Через двое суток Борис улетел — его ждал в Свердловске его собственный фильм. Еще через двое бессонных суток я принес Збандуту режиссерский сценарий досъемок «Моря нашей надежды», в котором покадрово, с точностью до метра было записано и нарисовано, что и как можно доснять в самых простых выгородках-декорациях или даже без них, что и как переозвучить в уже отснятом материале и как все это смонтируется в некое подобие сюжета.
Насколько я знаю, Збандут сам никогда никаких фильмов не делал. Но, как я уже сказал, режиссером может стать и самый простой человек с сильным характером, выдержкой и административными способностями. Збандут руководил киностудией, он был живым, молодым и, безусловно, талантливым менеджером, и чему-то он, конечно, научился в ежедневном общении с Кирой Муратовой, Петром Тодоровским, Славой Говорухиным, другими режиссерами своей студии. Он выслушал меня не перебивая и сказал коротко:
— Я дам тебе десять съемочных дней и десять смен озвучания. Но никаких новых декораций, конечно, и никаких натурных съемок на море. Обходись павильонами, когда они свободны, двором студии и реквизитом своей группы.
Я заморгал глазами:
— Мне? При чем тут я?
— А кто, по-твоему, будет все это снимать и переозвучивать?
— Ну, я не знаю! Любой из ваших режиссеров — Гусилевский, Говорухин. Я же не режиссер!
— Говорухин снимает «Робинзона», Гусилевский запускается с новым детским фильмом, но дело не только в этом. Любой новый человек будет месяц разбираться с материалом, а у меня этого месяца нет. Если за двадцать дней ты не соберешь картину — все, мне крышка, студия просто сгорит, мне нечем платить людям зарплату. Так что давай, иди и снимай — не боги горшки обжигают!
Через час вся студия знала, что съемочная группа «Моря нашей надежды» вышла из простоя.

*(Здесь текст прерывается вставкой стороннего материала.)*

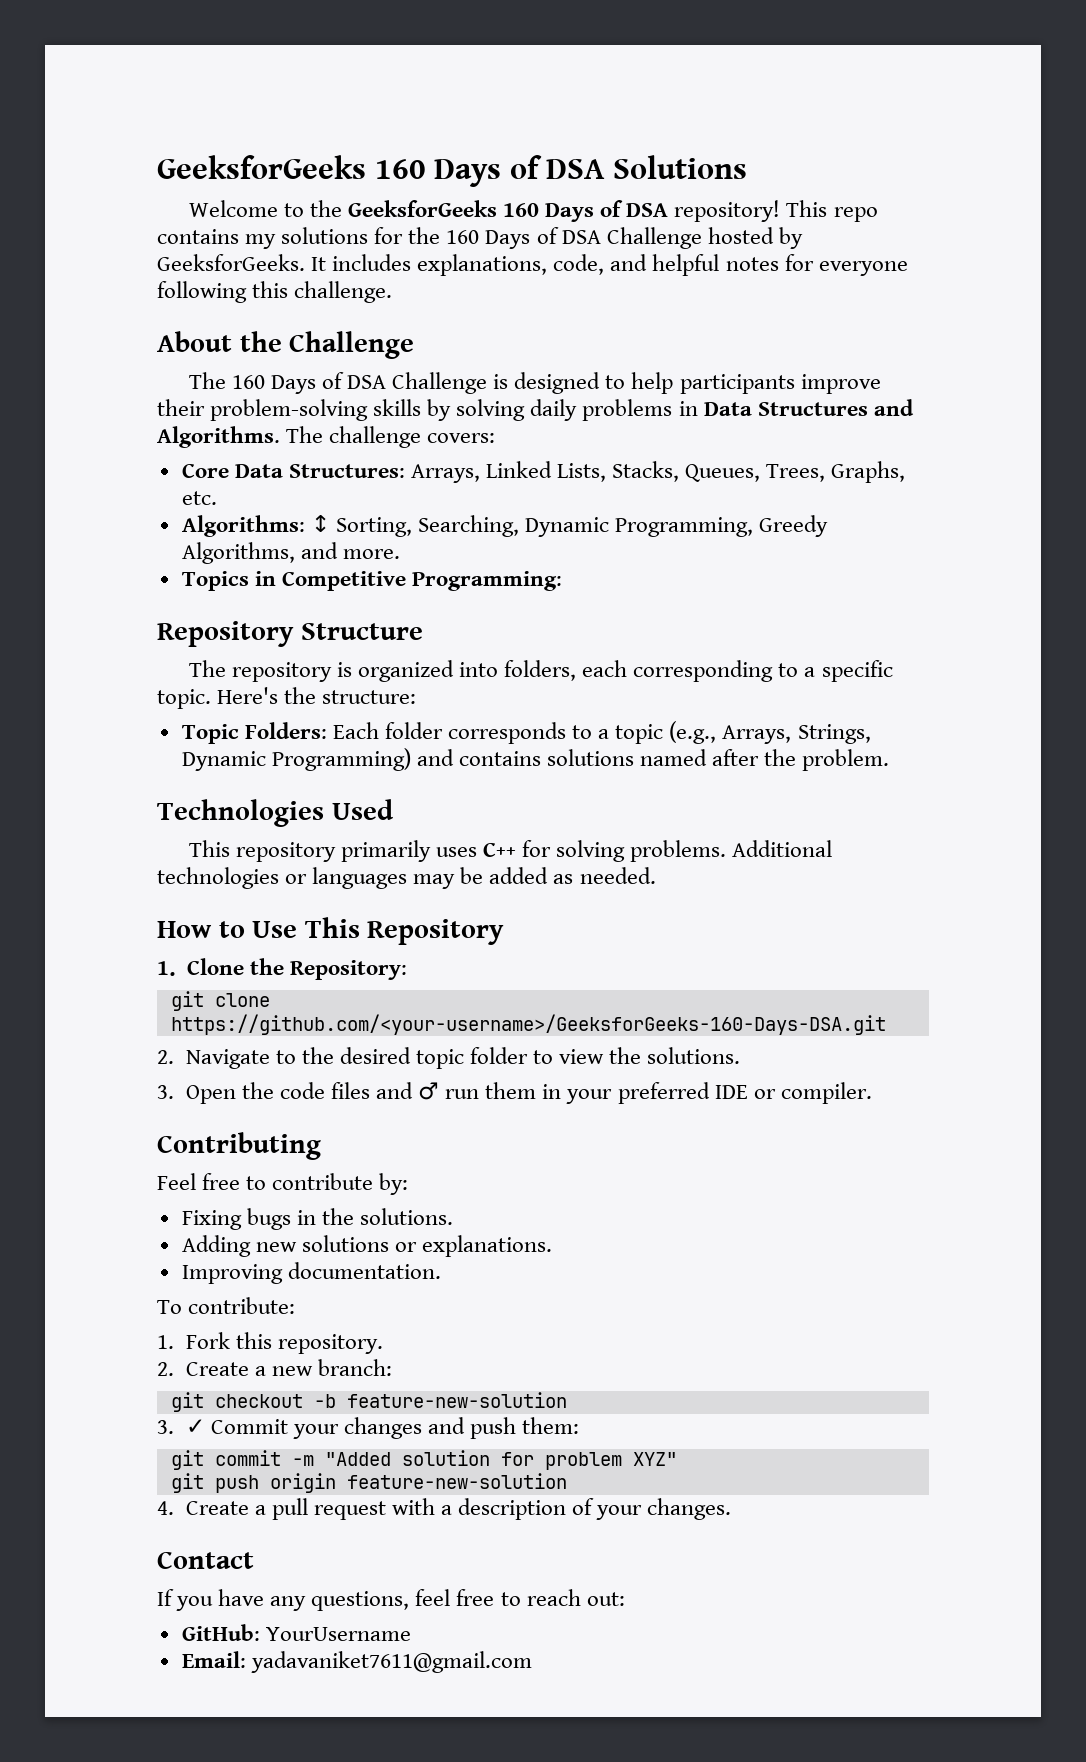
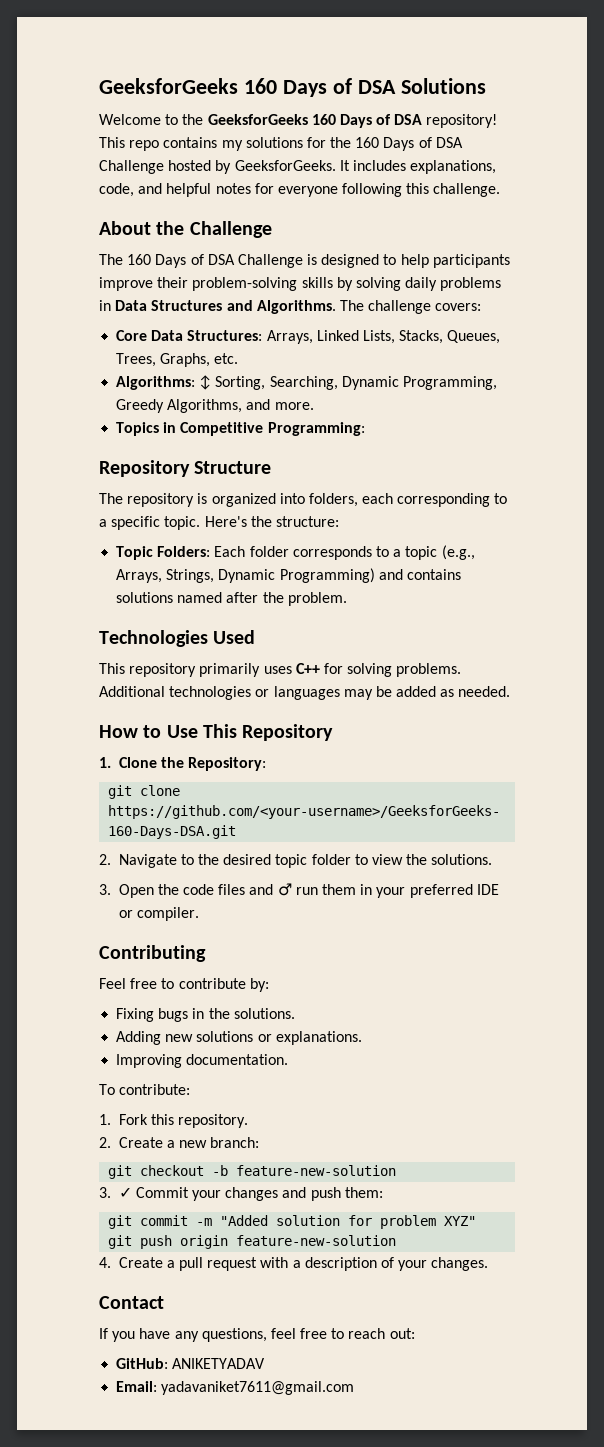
- GitHub: YourUsername
+ GitHub: ANIKETYADAV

Помреж и администратор картины повисли на телефонах, вызванивая Москву и Ленинград и срочно, немедленно вызывая актеров на завтрашнюю съемку и озвучание. Костюмеры наглаживали слежавшиеся морские кители главных героев. Операторская группа искала какие-то подходящие нам фоны в чужих павильонах и получала со склада яуфы с кинопленкой. И Оля, реквизитор, смотрела в монтажной те куски материала, к которым я должен был делать досъемки, — ей нужно было поставить в кадр тот же реквизит, те же вещи.
Наутро я вышел на свою первую в жизни киносъемку, совершенно не представляя себе, как я скажу оператору «Мотор!». И не то чтобы я боялся этой режиссерской привилегии или ответственности, а просто я как-то никогда в жизни не умел быть лидером, руководителем, начальником. Мое место всегда было в стороне, вне производственного процесса и любопытных глаз, в тихом уединении со своей пишущей машинкой. Тут, наедине с собой, я мог сжигать корабли, сталкивать в яростном споре министров, открывать сибирскую нефть и объясняться женщинам в любви. Но на людях?? Максимум, что я себе позволял на съемочной площадке, это в паузах между дублями нашептать на ухо режиссеру какие-то свои советы и пожелания. А тут…
Уже прилетели и стояли под осветительными приборами московские актеры, уже суетились вокруг них гримеры с пудреницами и гуттаперчевыми губками в руках, уже помощники оператора с рулетками и экспонометрами замеряли свет, и уже помреж тащил в кадр «хлопушку».
Теперь, спустя столько лет, я совершенно не помню, что именно мы тогда снимали, какую сцену. Но я помню ощущение зажатости, скованности и стеснительности, которые судорогой сводили мне руки, голосовые связки и мысли. Так чувствует себя, наверное, человек, оказавшийся голым в центре вечернего бала во фраках или заика на трибуне какой-нибудь многолюдной конференции.